For the present report, which is focused on nonpregnant women from 15 to 75 months postpartum (occurred between October 1994 and November 2001), we analyzed data from all subjects who 1) had a baseline OGTT and IVGTT without diabetes in the 15- or 30-month postpartum testing window and 2) returned for at least one additional set of OGTT and IVGTT by the 75-month postpartum test window. All subjects gave written informed consent for participation in the study, which was approved by the Institutional Review Board of the University of Southern California and the Los Angeles County plus University of Southern California Medical Center.

Testing protocols

For a battery of OGTT, IVGTT, and BIA, subjects came to the General Clinical Research Center on 2 separate days, at least 48 h apart, after an 8- to 12-h overnight fast and at least 3 days on an unrestricted diet.
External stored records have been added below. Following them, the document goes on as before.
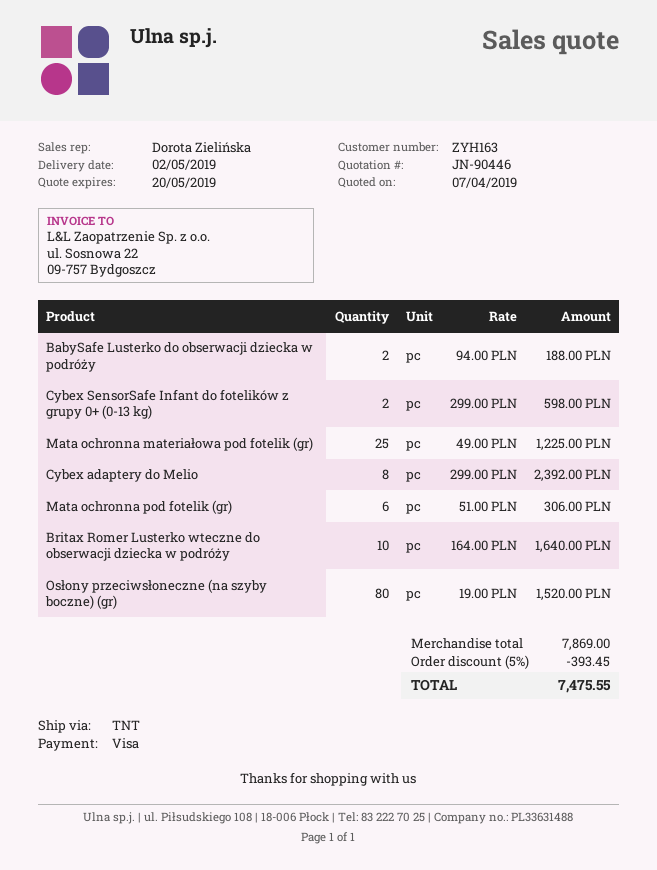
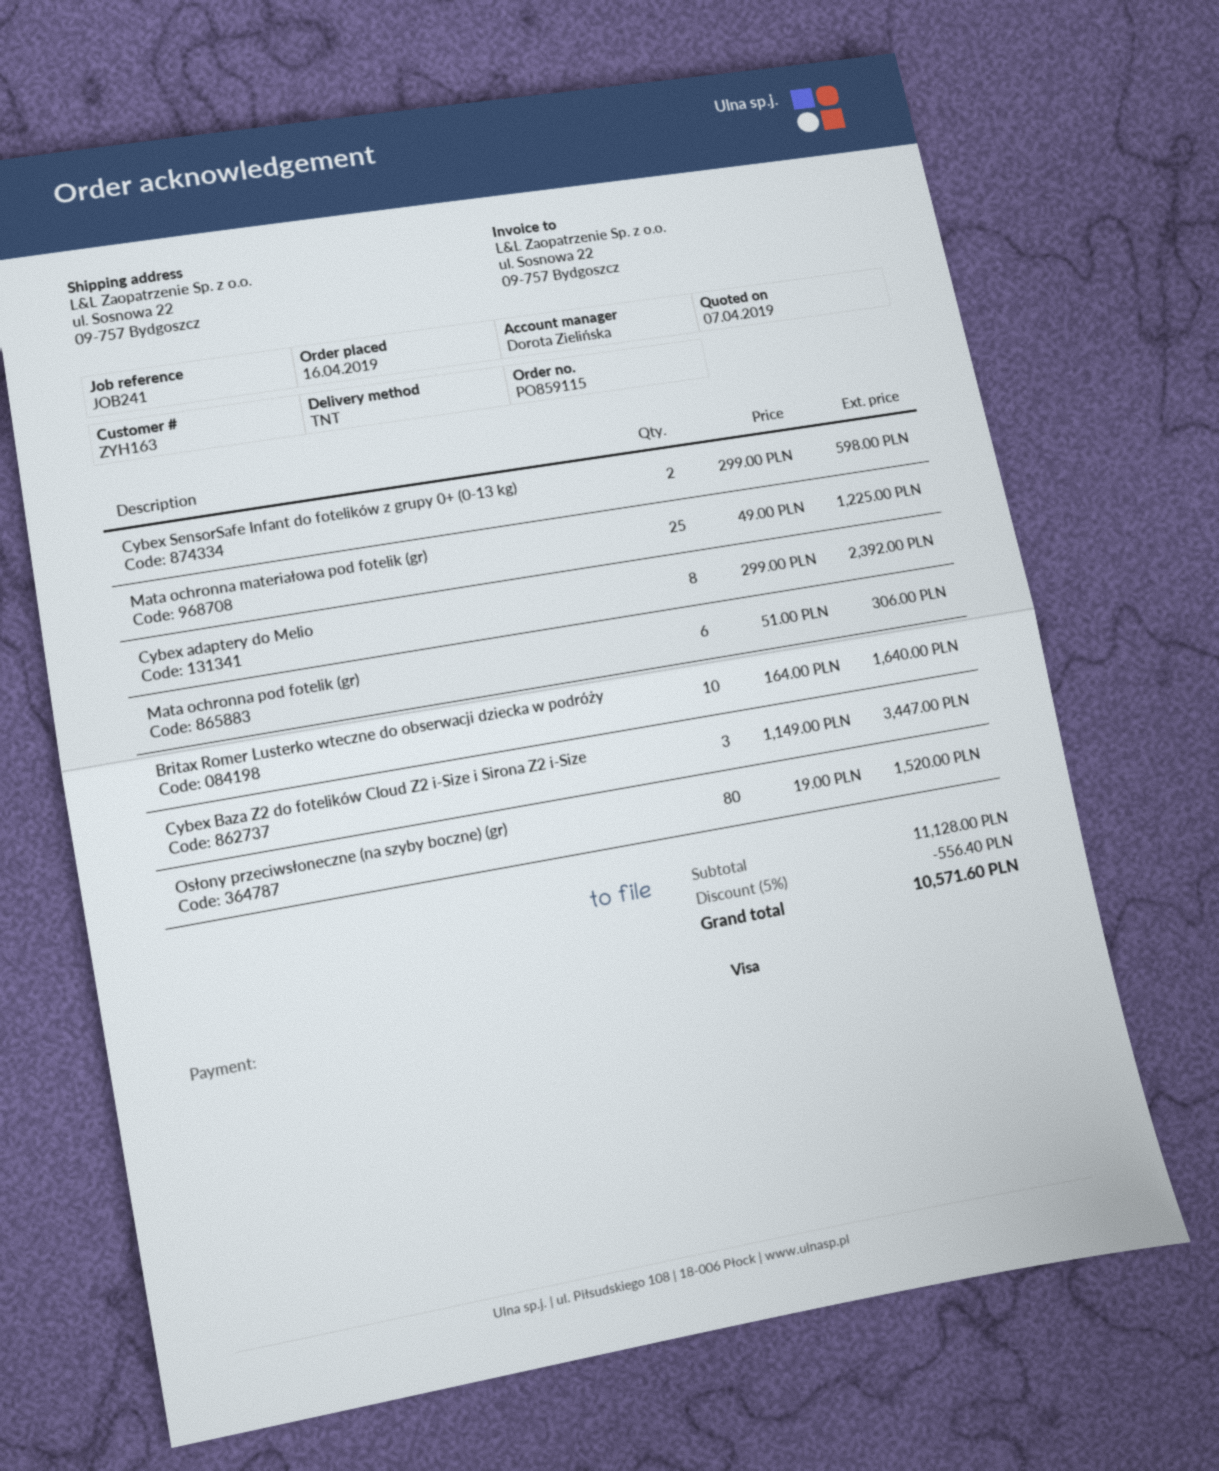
BabySafe Lusterko do obserwacji dziecka w podróży: 2 x 94.00 = 188.00 -> none
Cybex Baza Z2 do fotelików Cloud Z2 i-Size i Sirona Z2 i-Size: none -> 3 x 1149.00 = 3447.00
subtotal: 7869.00 -> 11128.00
discount: 5% = 393.45 -> 5% = 556.40
total: 7475.55 -> 10571.60

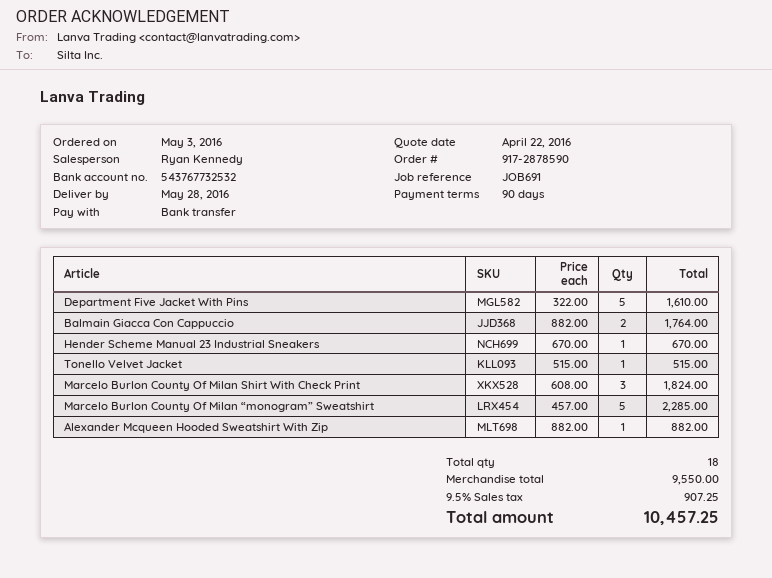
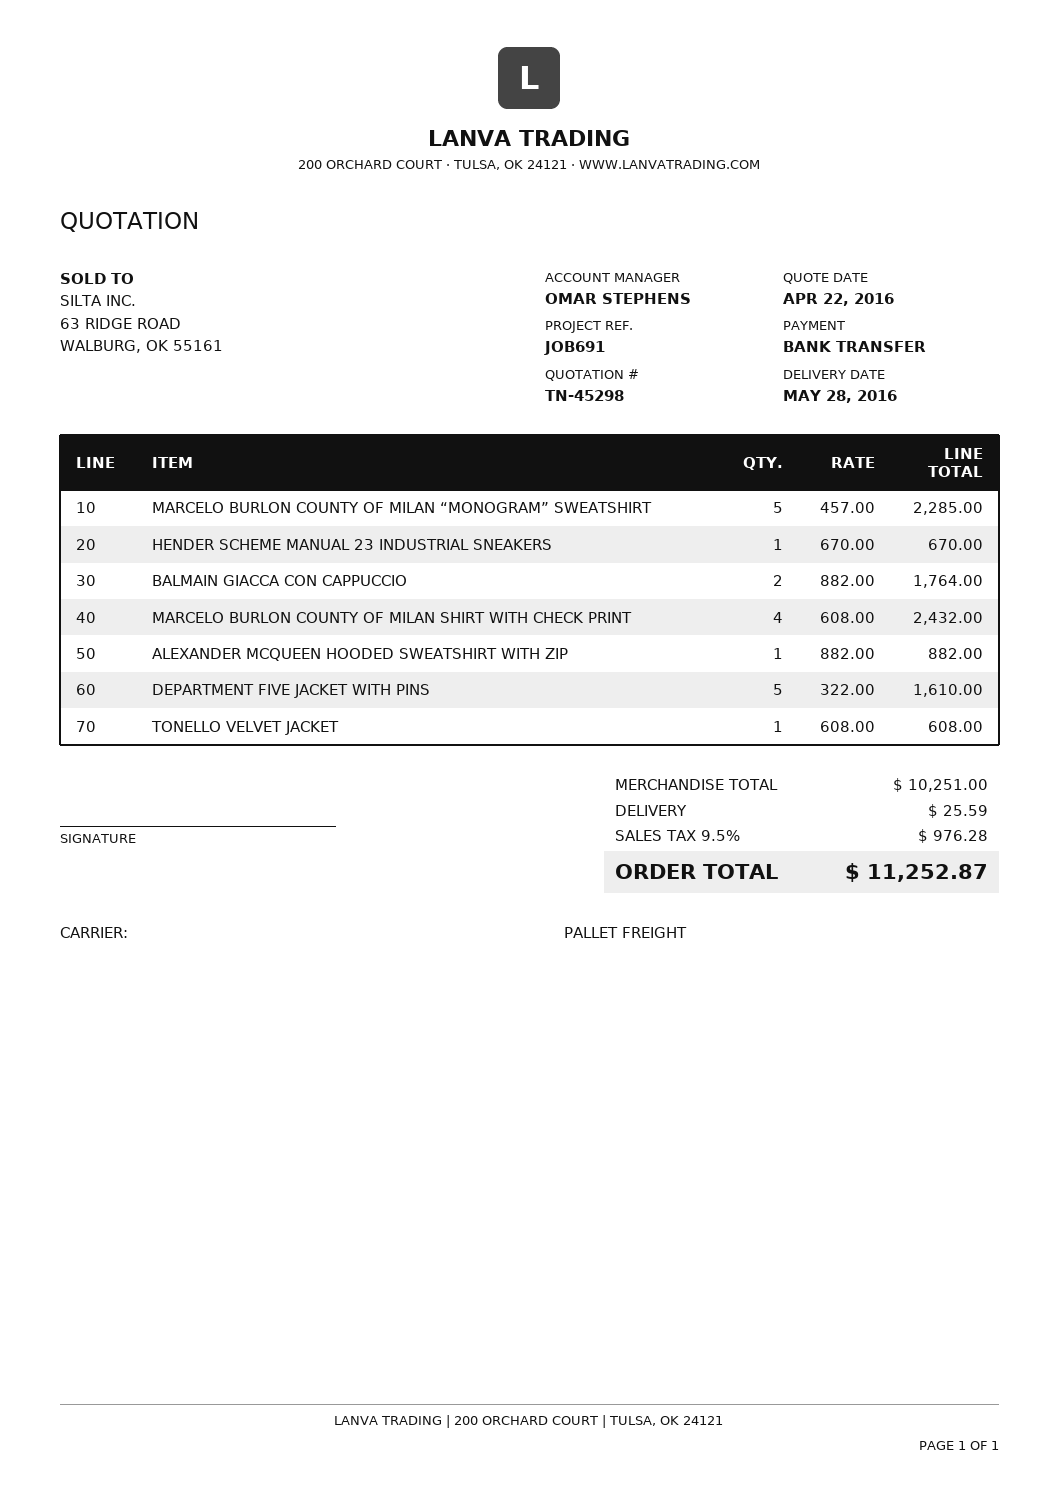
sales rep: Ryan Kennedy -> OMAR STEPHENS
Tonello Velvet Jacket: 1 x 515.00 = 515.00 -> 1 x 608.00 = 608.00
Marcelo Burlon County Of Milan Shirt With Check Print: 3 x 608.00 = 1824.00 -> 4 x 608.00 = 2432.00
subtotal: 9550.00 -> 10251.00
shipping: none -> 25.59
tax: 9.5% = 907.25 -> 9.5% = 976.28
total: 10457.25 -> 11252.87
On day 1, BIA was measured immediately before an OGTT between 0700 and 1000. For BIA, subjects lay supine while plastic electrodes were placed on their right hand and foot and a trained technician took dual resistance and reactance readings with a Quantom Impedance Meter (RJL Systems, Michigan). For OGTTs, subjects drank 75 g dextrose. Blood was obtained from an antecubital venous catheter before and 15, 30, 60, 90, and 120 min after the glucose ingestion and placed on ice, and plasma was separated within 20 min and stored at −80°C. Fasting plasma samples from the OGTTs were used later to measure free fatty acids (FFAs), adiponectin, leptin, C-reactive protein (CRP), and interleukin (IL)-6.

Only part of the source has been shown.